- _PROBLEM DESCRIPTION_: From the material below, list every line containing "data".

##### LISTED RECORDS #####

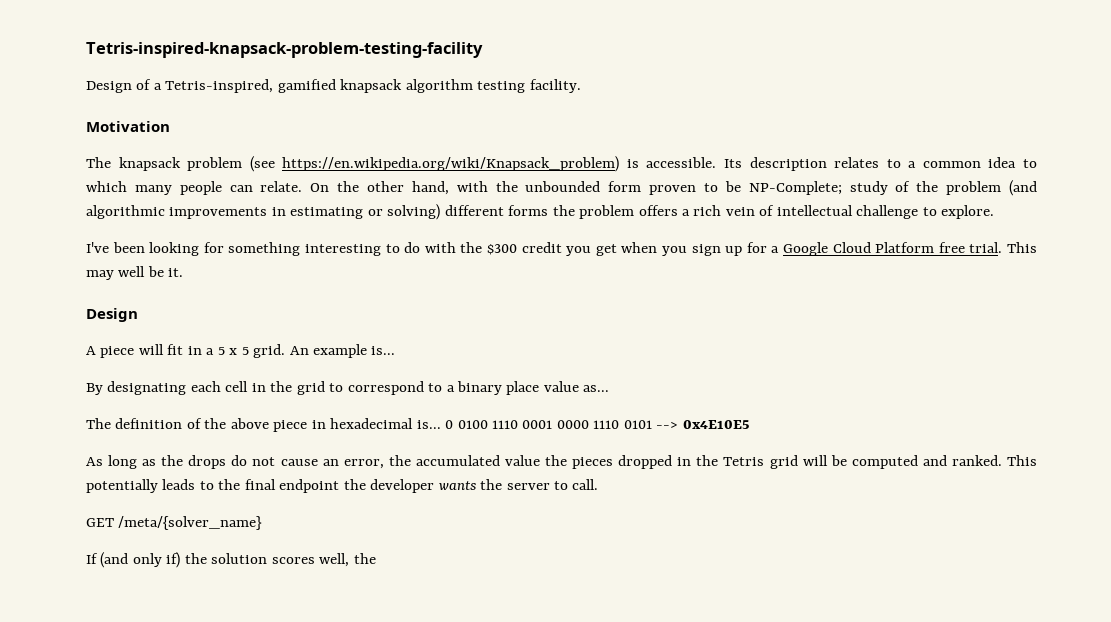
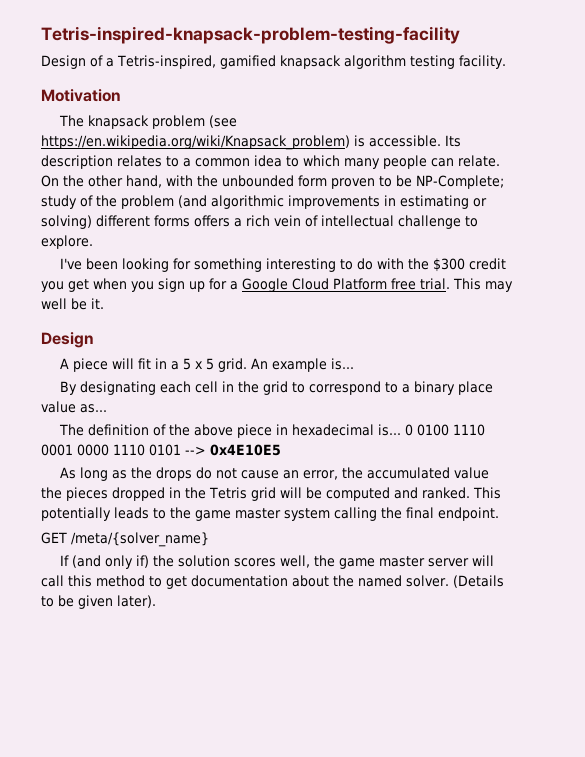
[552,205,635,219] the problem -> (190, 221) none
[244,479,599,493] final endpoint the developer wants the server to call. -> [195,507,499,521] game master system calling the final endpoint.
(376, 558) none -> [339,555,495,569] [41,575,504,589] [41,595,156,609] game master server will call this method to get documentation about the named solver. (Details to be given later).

#####
##### LISTED RECORDS #####

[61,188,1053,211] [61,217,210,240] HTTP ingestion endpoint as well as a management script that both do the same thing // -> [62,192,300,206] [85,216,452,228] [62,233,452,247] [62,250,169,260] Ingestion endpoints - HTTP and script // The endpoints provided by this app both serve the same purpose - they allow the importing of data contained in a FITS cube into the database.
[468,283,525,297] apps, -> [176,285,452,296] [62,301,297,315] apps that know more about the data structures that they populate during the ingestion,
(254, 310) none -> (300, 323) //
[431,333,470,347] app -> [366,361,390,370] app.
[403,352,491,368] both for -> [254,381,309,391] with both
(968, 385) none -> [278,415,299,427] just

#####
##### LISTED RECORDS #####

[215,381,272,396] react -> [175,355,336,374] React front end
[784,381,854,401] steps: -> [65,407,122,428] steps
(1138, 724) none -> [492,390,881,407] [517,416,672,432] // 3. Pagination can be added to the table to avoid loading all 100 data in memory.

#####

- _ANSWER BOX_:
[61,188,1053,211] [61,217,210,240] HTTP ingestion endpoint as well as a management script that both do the same thing // -> [62,192,300,206] [85,216,452,228] [62,233,452,247] [62,250,169,260] Ingestion endpoints - HTTP and script // The endpoints provided by this app both serve the same purpose - they allow the importing of data contained in a FITS cube into the database.
[468,283,525,297] apps, -> [176,285,452,296] [62,301,297,315] apps that know more about the data structures that they populate during the ingestion,
(1138, 724) none -> [492,390,881,407] [517,416,672,432] // 3. Pagination can be added to the table to avoid loading all 100 data in memory.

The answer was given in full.